What this task involves »
The output is a word-for-word repeat of the listing below, free of images.

Extracted information »
Segment Open
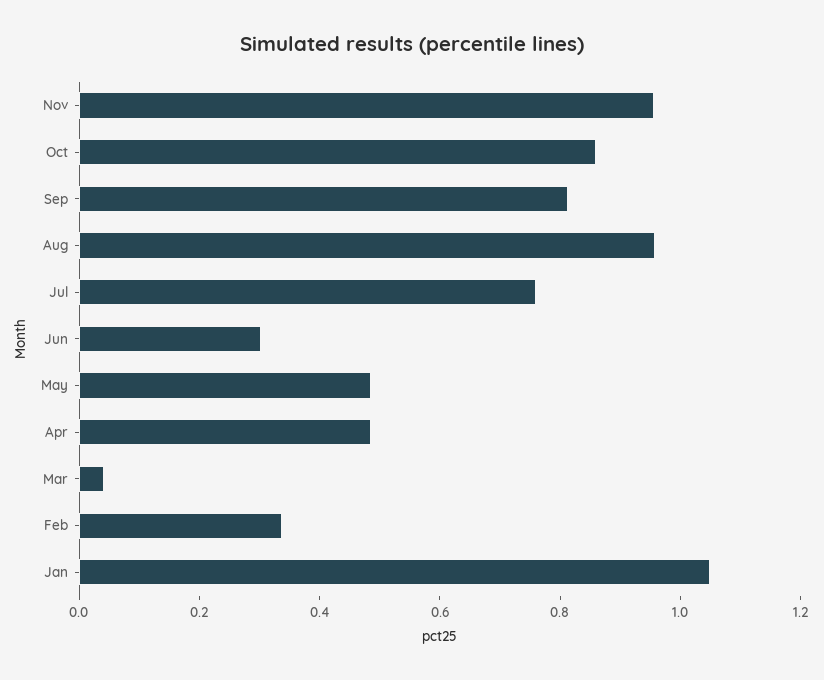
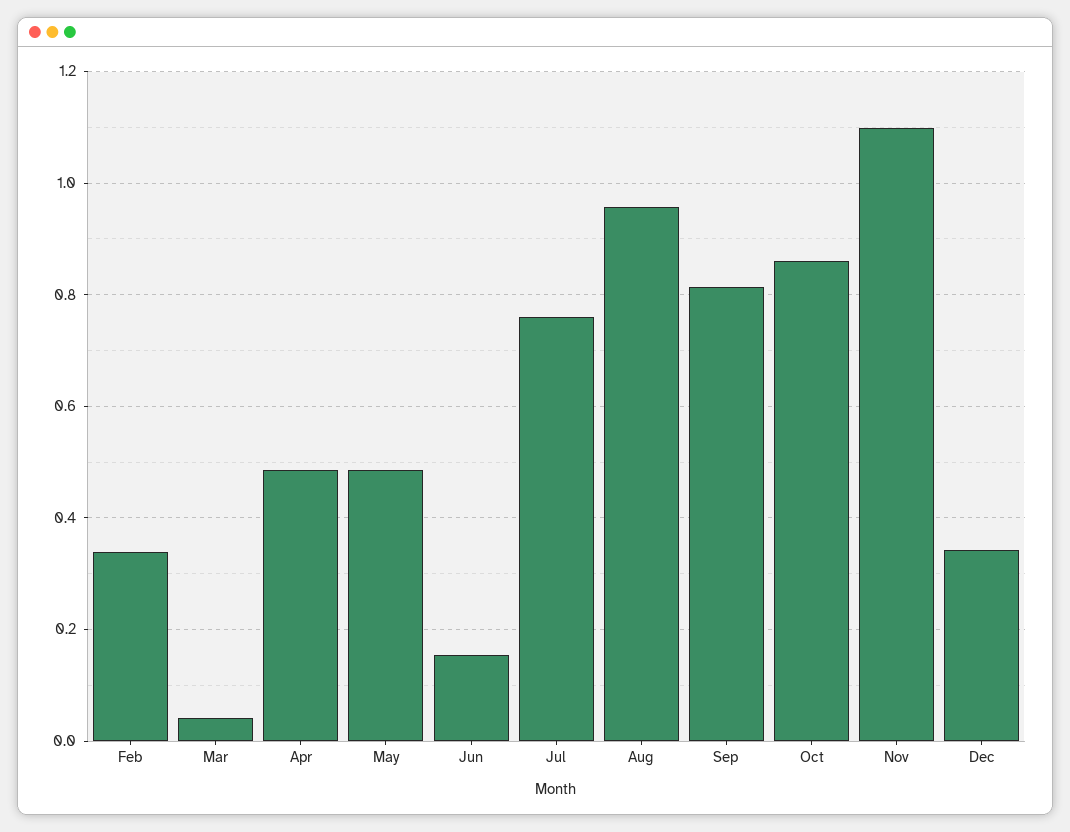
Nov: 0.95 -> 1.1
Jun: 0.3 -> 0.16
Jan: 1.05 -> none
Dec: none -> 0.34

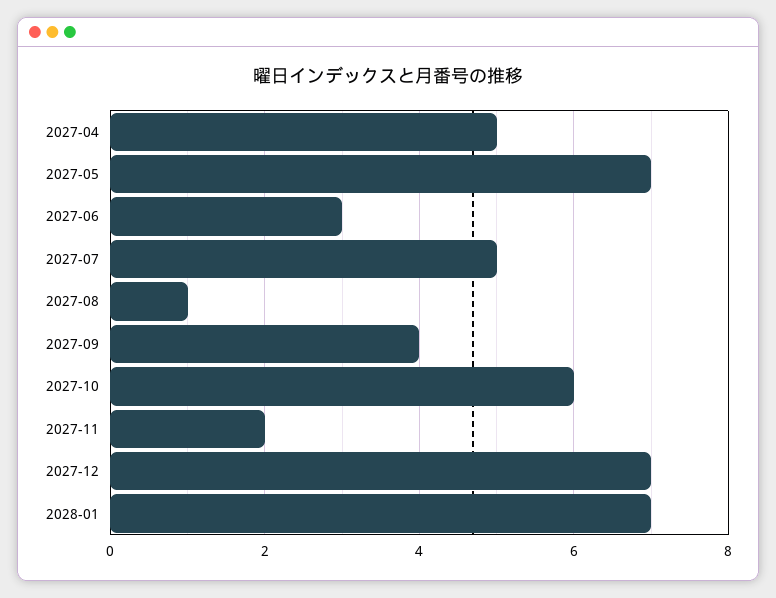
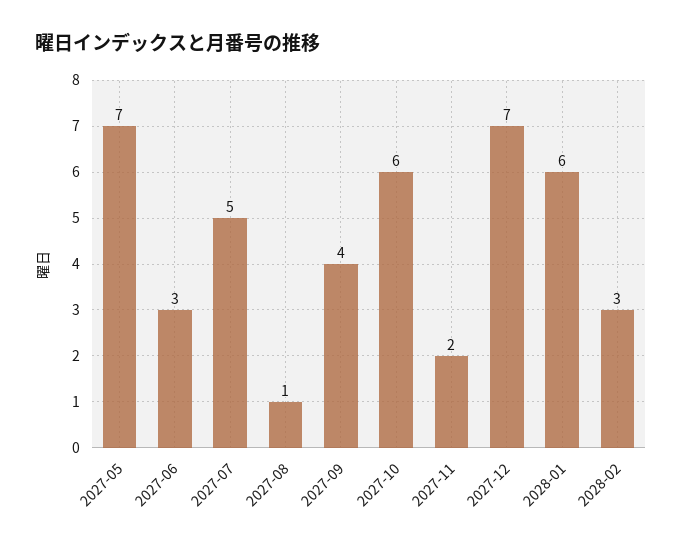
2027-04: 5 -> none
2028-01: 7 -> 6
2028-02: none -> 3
Segment Closed
Response below »
Nov: 0.95 -> 1.1
Jun: 0.3 -> 0.16
Jan: 1.05 -> none
Dec: none -> 0.34

2027-04: 5 -> none
2028-01: 7 -> 6
2028-02: none -> 3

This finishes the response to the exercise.